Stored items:
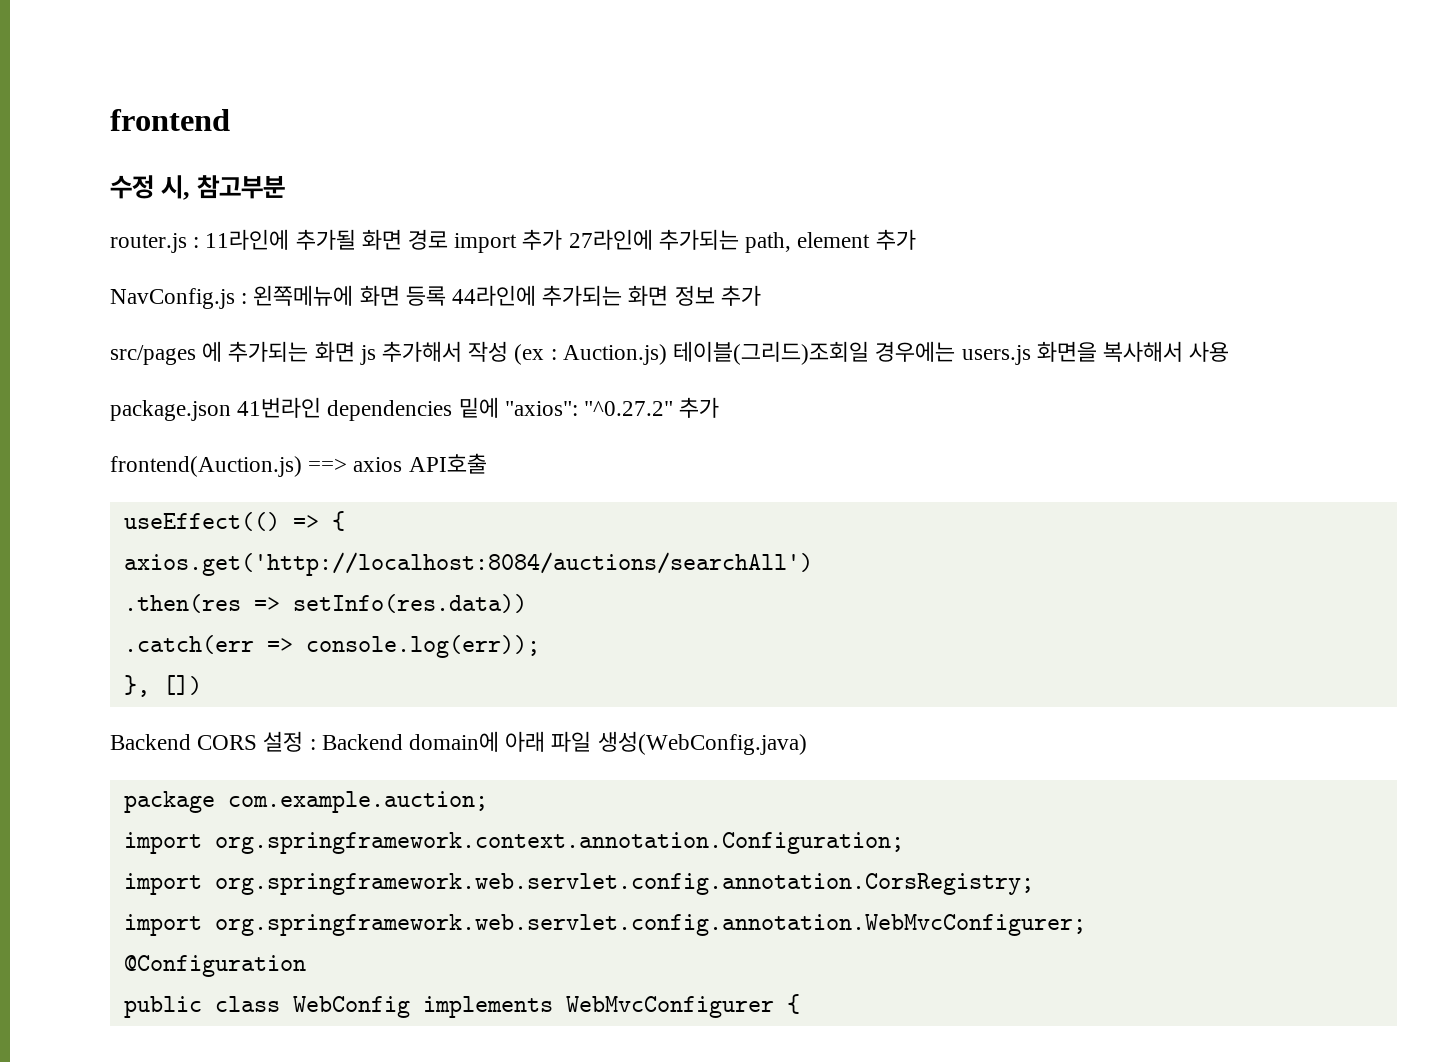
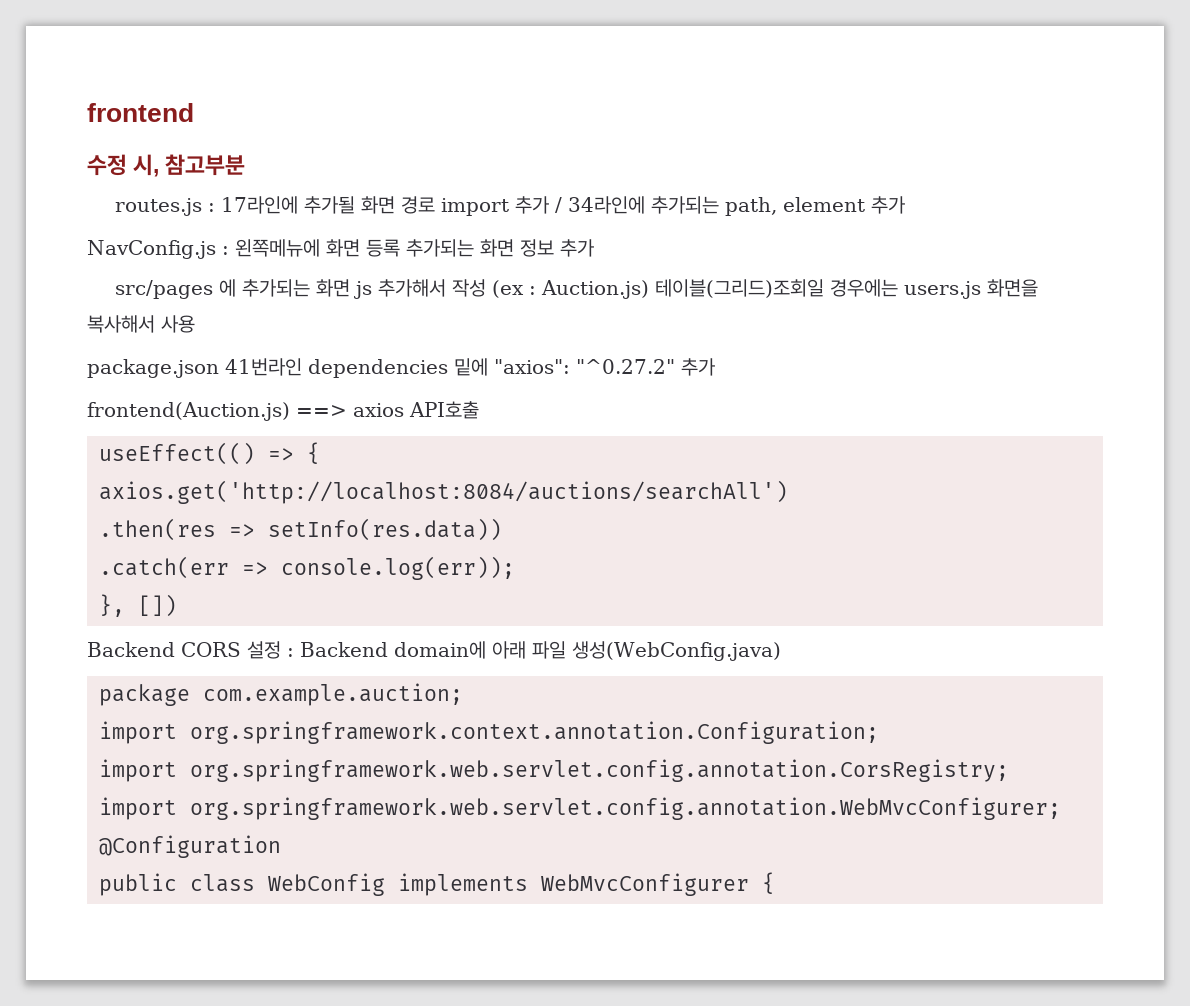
[110,229,290,253] router.js : 11라인에 -> [114,196,298,216] routes.js : 17라인에
[568,229,653,250] 27라인에 -> [554,196,645,214] / 34라인에
[452,285,537,306] 44라인에 -> (400, 248) none

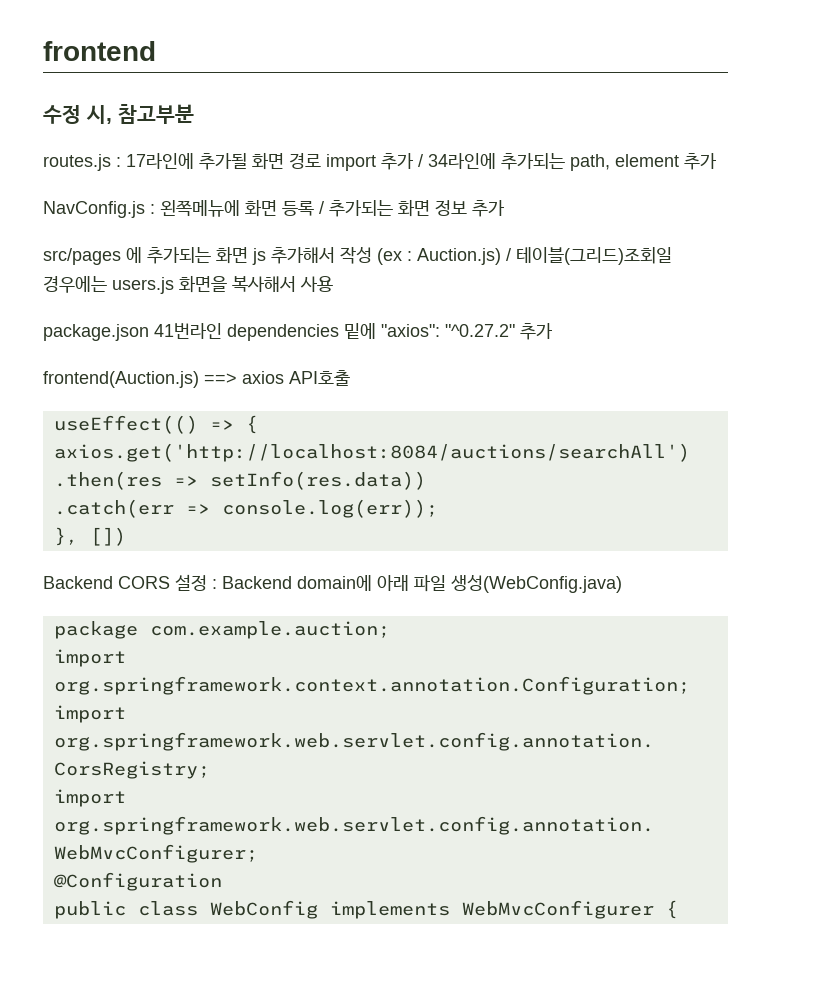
(400, 248) none -> [319,201,324,214] /
(649, 289) none -> [506,248,511,261] /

* Task goal: Whenever the word "none" shows up in a line of the entries above, copy that line.

* Finished exercise:
[452,285,537,306] 44라인에 -> (400, 248) none
(400, 248) none -> [319,201,324,214] /
(649, 289) none -> [506,248,511,261] /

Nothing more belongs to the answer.